Source records:
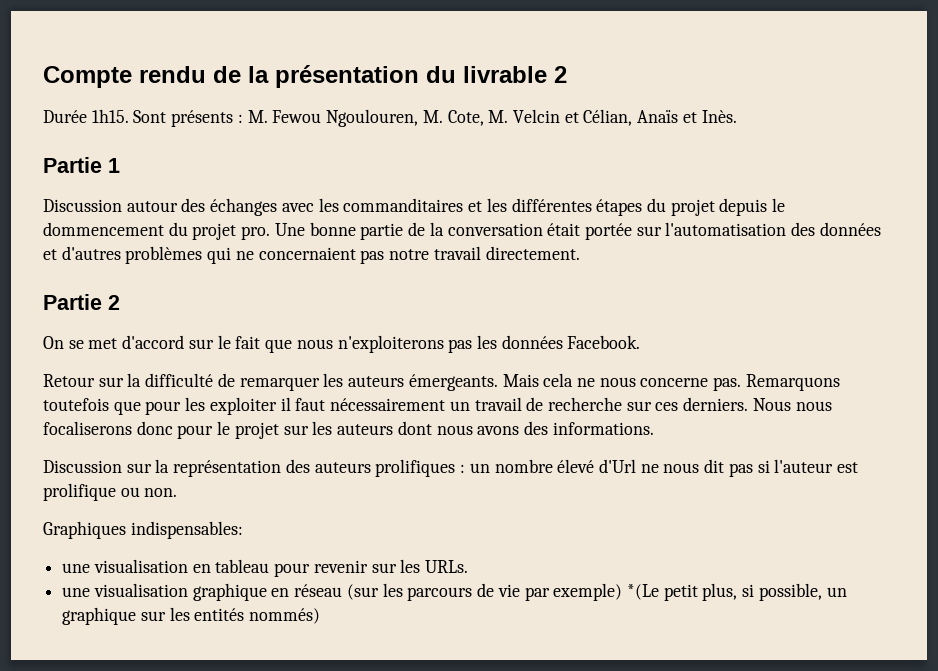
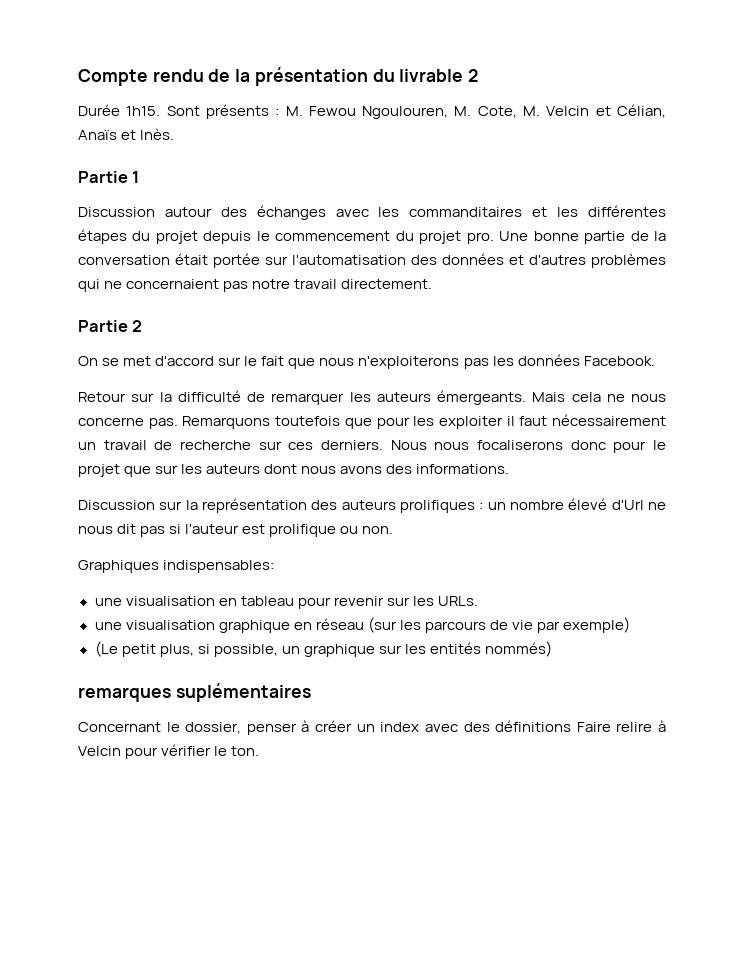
- Discussion autour des échanges avec les commanditaires et les différentes étapes du projet depuis le dommencement du projet pro.
+ Discussion autour des échanges avec les commanditaires et les différentes étapes du projet depuis le commencement du projet pro.
- Nous nous focaliserons donc pour le projet sur les auteurs dont nous avons des informations.
+ Nous nous focaliserons donc pour le projet que sur les auteurs dont nous avons des informations.
- une visualisation graphique en réseau (sur les parcours de vie par exemple) *(Le petit plus, si possible, un graphique sur les entités nommés)
+ une visualisation graphique en réseau (sur les parcours de vie par exemple)
+ (Le petit plus, si possible, un graphique sur les entités nommés)
+ remarques suplémentaires
+ Concernant le dossier, penser à créer un index avec des définitions Faire relire à Velcin pour vérifier le ton.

### Task statement
Your answer should be one number: how many lines above include the word "autour".

### Result of the exercise
2